When he started, Nakamura set out with the ambition of becoming the best photographer in Seattle. Nature photography has been his forté. Look at his Facebook page or photo website, and you’ll see evidence of regular outings such as raft trips to photograph eagles on the Skagit River, or guided snowshoe outings on Mount Rainier.
He tempers pride with humility.
“My photography is 50 percent preparation, 25 percent technique and knowledge of how to use the equipment — and 25 percent is what I call the photo god,” Nakamura says with a wry smile. “I capture many images that I can’t believe I was able to capture.”
For example, once when he was photographing a full moon interposed with the top of the Space Needle, using a telephoto lens to make the moon huge, a distant jet crossed his view of the moon. He captured the tiny silhouetted plane in his image. It was featured in The Seattle Times.
He has contributed for years to the Times’ Reader’s Lens feature, but he’s never before won the top prize. His hobby fuels a web-based business, Seattle Digital Photography, though he explains, “I don’t do this for a living, this is my passion.”

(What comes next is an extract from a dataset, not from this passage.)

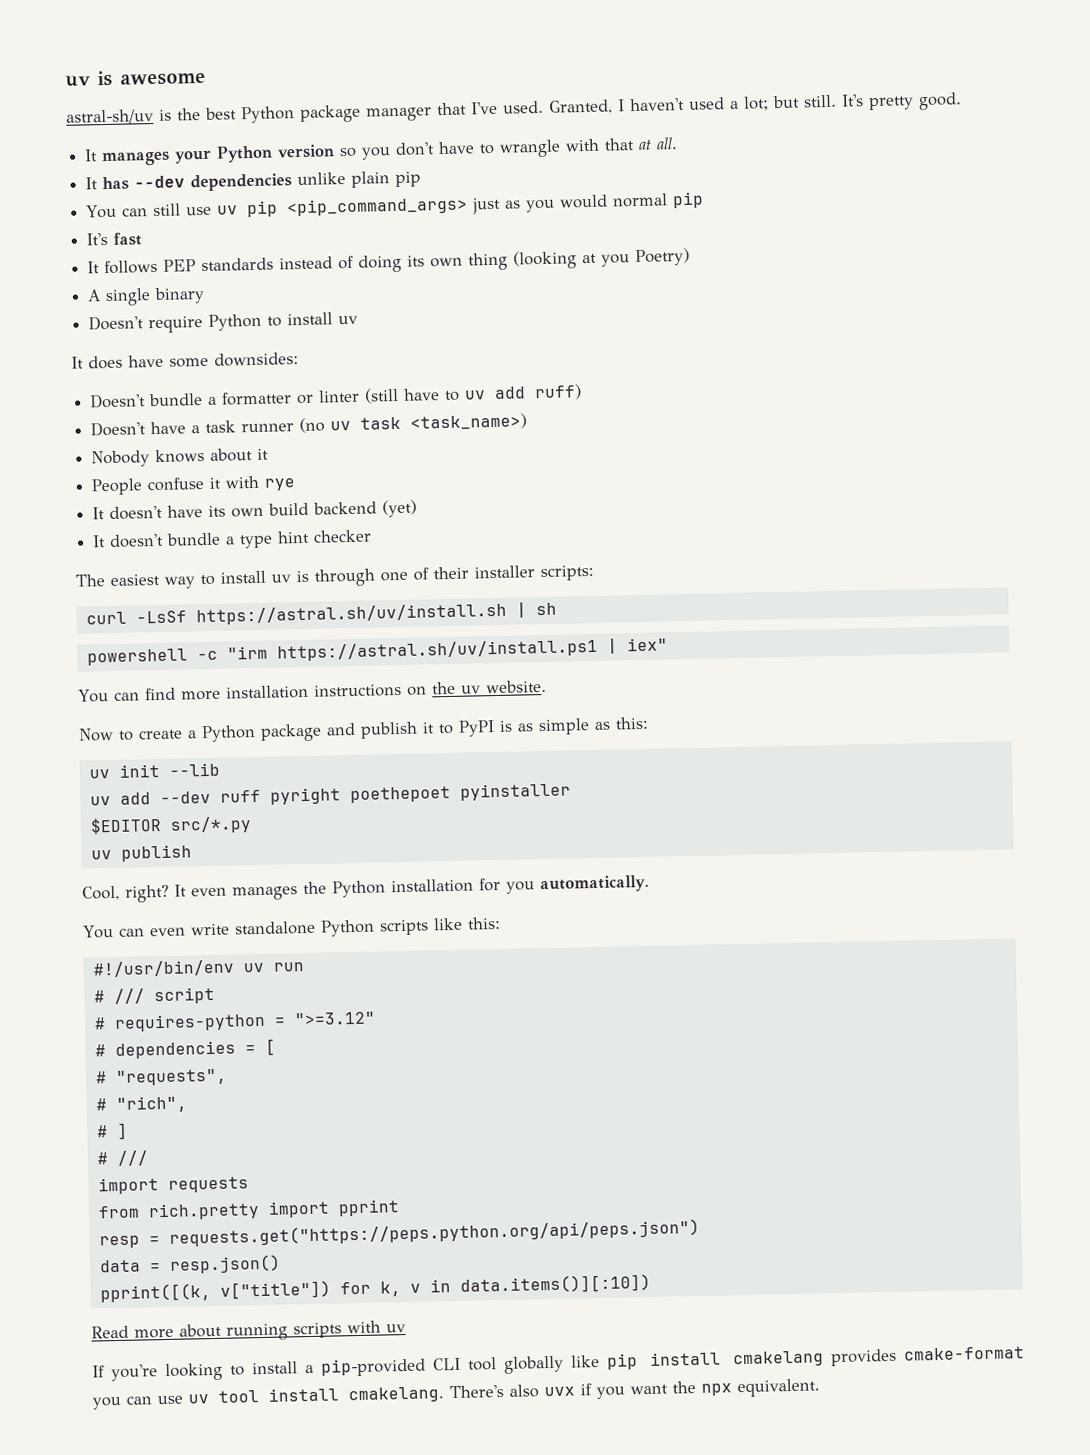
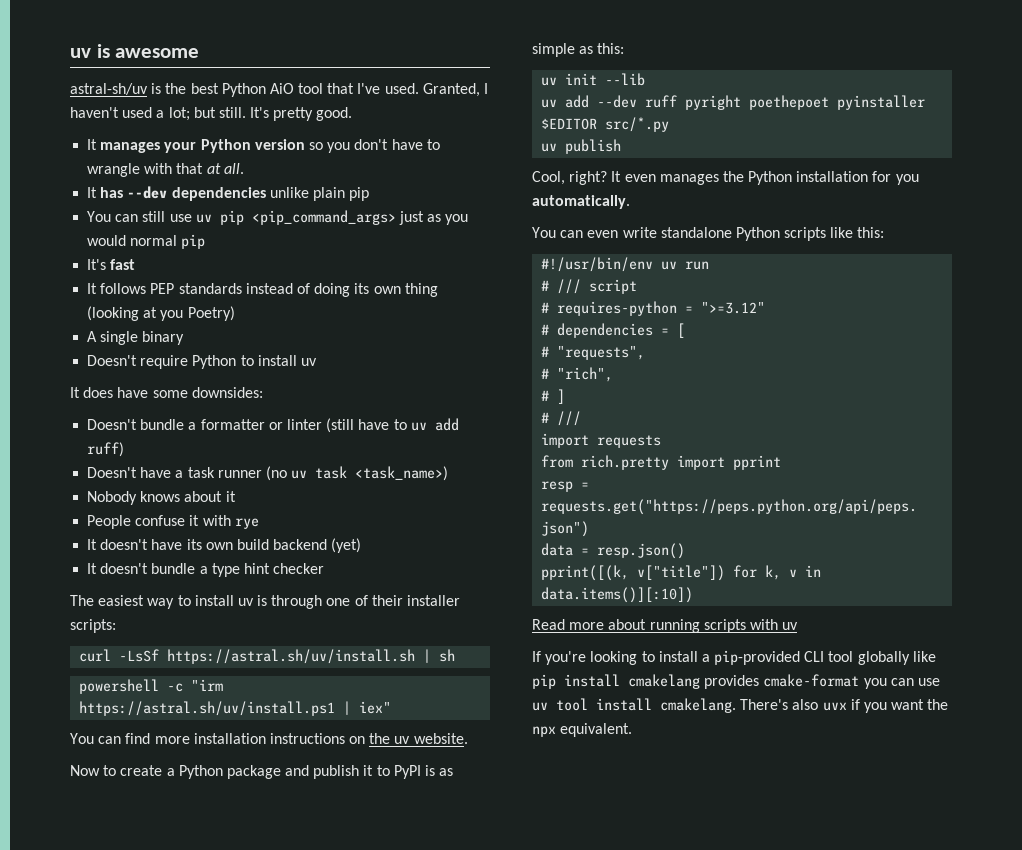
- astral-sh/uv is the best Python package manager that I've used.
+ astral-sh/uv is the best Python AiO tool that I've used.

To get the winning photo on the UW quad, Nakamura displayed his talent with lighting.
He said the models in the photo are a “photography friend” and his children. The center person stood in front of tripods holding two remotely operated flash units, one facing the camera to impart a sort of silver lining to the people, and the other lighting up the cherry trees and raindrops. (In the winning photo in the gallery above, look closely to spy the tripod legs.)
A third remote flash to the photographer’s left lit the models’ faces. Nakamura stood at the bottom of a small staircase, so the camera looked up from a dramatic angle.
“I experimented with several angles to get the raindrops to light up,” he says. “I’m trying to apply my engineering approach to photography with some artistic results.”
When magnified, the raindrops in this winning frame (and not others) showed a streaky quality he liked.
“I don’t know why — it’s mysterious,” he ponders, wondering if the flash was faulty. “I need to analyze it. Or maybe it was my photo god.”